I tried to referee that afternoon’s discussion. I urged everyone to weigh in on the window and our community, and they did. We heard many views, mostly admiring the window’s craftsmanship, mostly criticizing it as a unilateral action not authorized by the community. I encouraged comradely exchanges. Everyone minded my admonition about what they said and how they said it. And Eleanor’s reminder of consensus decision-making won unanimous affirmation.

My New Left generation did not say much, except Henry, who was close to Marge. He had been disturbed by the breach of community trust and Marge’s protection of Larry from accountability. But most younger members saw the barn window as just a barn window, even if a thunderous community issue. I wondered at the time. Were we less committed to the collective? Less political? More reasonable? Or just not much interested in the barn?

The meeting ended with closing statements by Sylvia and Marge. Each embarked on a self-criticism for how she had fought the battle. Was Sylvia performing some Maoist Cultural Revolution criticism/self-criticism ritual? Or Marge a feminist end-of-meeting exploration of feelings? No. I thought they were agreeing to end the dispute for the benefit of the community, with no winner and mutual respect.

Everyone walked away satisfied. Particularly me.

My father took me aside after the meeting. He told me he was impressed by my principled partners, the powerful bonds of our collective, and how we thrashed out our dispute with respect for each other.

And he had seen something new in me. He said, “They look to you as a leader.”

Later, as we worked together on the water tanks in the upper pasture, Henry praised my meeting leadership: “You did well.”

Henry, a few years older than me, was the heart of Chamokome, with Marge. He had a burly physical presence, a melodic North Carolina lilt, brains by the pound, and sly humor. He’d recently married his high school sweetheart Betsy. Writing his first great biography on Patrick Henry, he also was establishing himself as a discerning literary critic and a gifted editor. He had begun editing my book on the radical Jewish chicken ranchers of Petaluma, what morphed into a 19-years collaboration that he saw through to publication. Henry was one of my dearest friends and a model for how I might live my life.

After we reviewed that afternoon’s meeting, Henry lifted his thick eyebrows and rolled his eyes, a final statement that this window episode was nuts, but what else would you expect from our contentious Old Left partners, with their long histories of political struggle and stubborn memories of prior clashes? We smiled with appreciation, for ourselves, the cool heads of the New Left generation.

Chamokome Today

The new window remained, as did Barbara and Larry. Sylvia talked about it for years after, rueful and amused, but never reconciled to it. And Larry, I think, never again felt entirely comfortable at Chamokome, where the window dispute marked him as a child of members, not an adult.

The hippie-dippy name for the window stuck with me. I still believe it’s the wrong window for our yellow barn. We never were hippie-dippy.

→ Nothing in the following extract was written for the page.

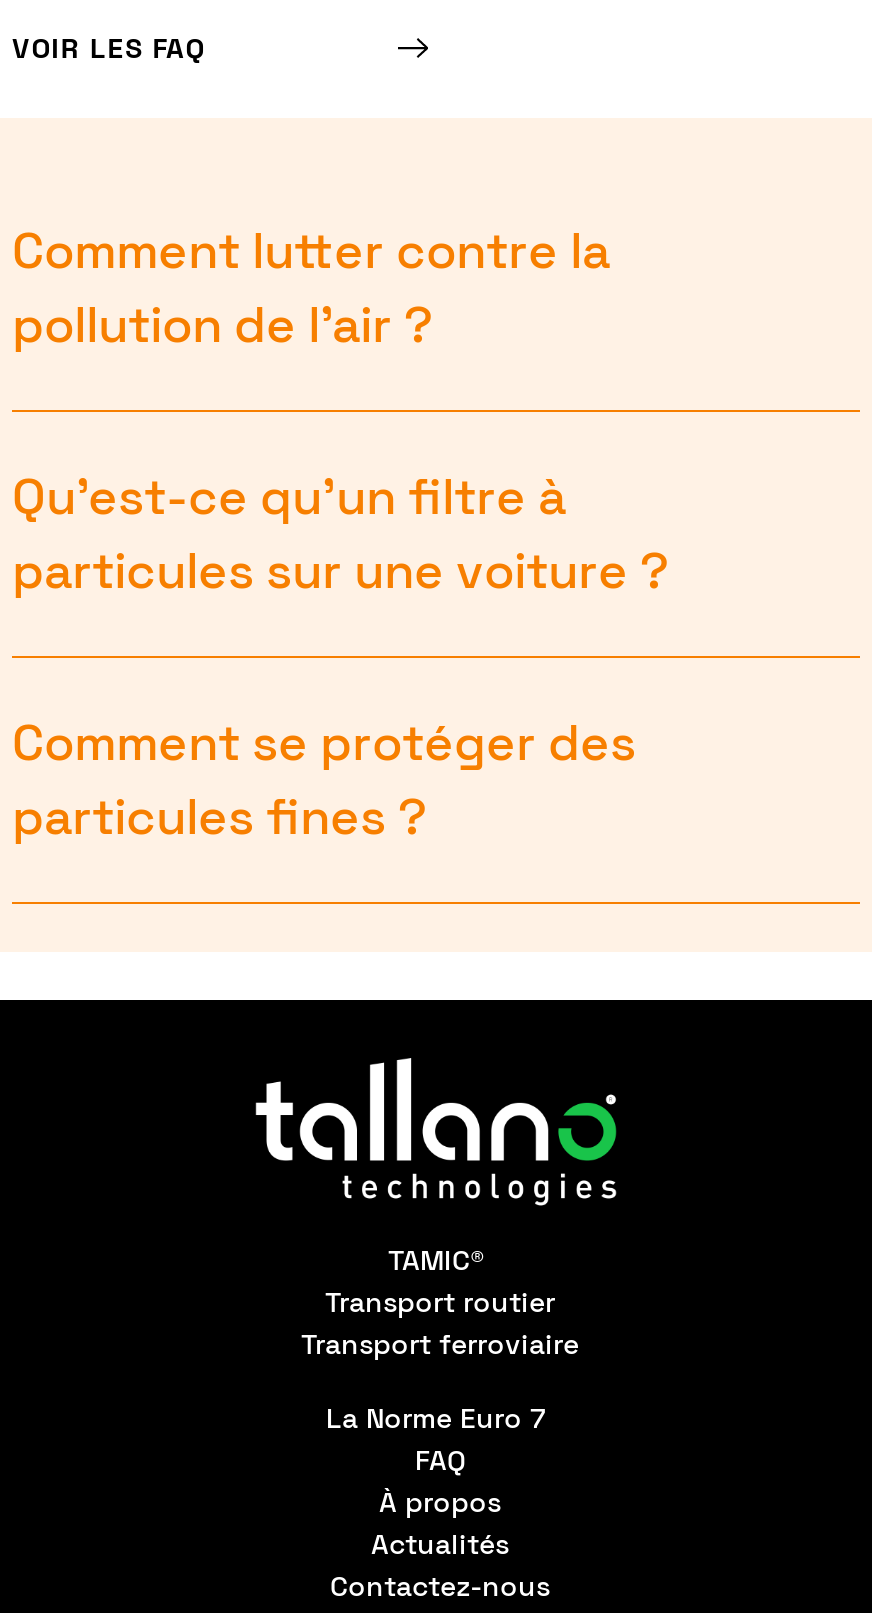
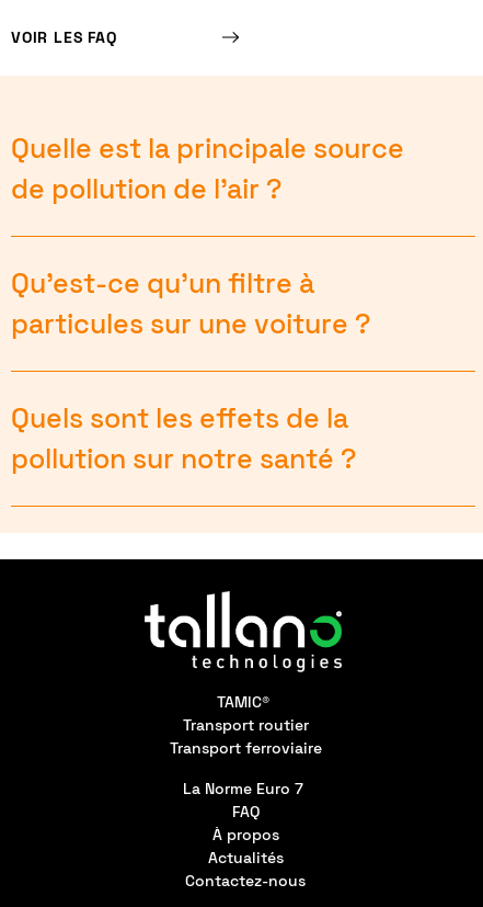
[12,219,610,355] Comment lutter contre la | pollution de l’air ? -> [11,131,404,206] Quelle est la principale source | de pollution de l’air ?
[12,711,636,847] Comment se protéger des | particules fines ? -> [11,401,356,476] Quels sont les effets de la | pollution sur notre santé ?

But I always held one other belief about that clash: through it, we became a stronger community. Other disputes followed in future years. Should we install a hot tub? (Larry, still without membership, for it.) Who left the newfangled microwave on the kitchen counter? (Henry’s Luddite opposition; he feared a television would follow.) And, more recently, wi-fi (newer younger members yanking us into the twenty-first century). All were resolved, eventually, through our consensus principles, hardened in the barn window battle.

For much of the 1990s, I thought Chamokome might disappear as an eccentric relic of the radical Sixties. Where friends once had clamored to join our exciting social experiment, we fell out of rhythm with the times, an odd aging left-wing collective in an ever more conservative society of private lives, wealth accumulation, personal consumption, and property development.

But we changed too. We did take in new members, some young, some from our member families, drawn to our rural retreat and communitarian ways. Our membership shifted from historians and literature professors to attorneys (a transformation I made) and psychologists, and now techies too. We’re only vaguely progressive today, or just liberal do-gooders, and now we all work comfortably inside America’s institutions rather than fighting them. The big personalities of the Old Left are gone with their radical politics from the 1930s. My New Left generation, with our own history of radical politics from the 1960s, is aging.

Today we use Chamokome more like a timeshare, with fewer overlapping member visits, and I no longer know everyone’s friends. We hire out more maintenance work, and some years we even buy firewood. Our most animated discussions now are about food, not politics. We no longer add documents to the old archives, because, I think, we no longer regard our collective as historically significant.

We still resist developing Chamokome. The ranch looks much like it did when I joined in 1976 but with unseen improvements to our buildings and water system. Older former members are impressed by the fresh paint and efficient operations. But I wonder if they privately think we lack politics and soul.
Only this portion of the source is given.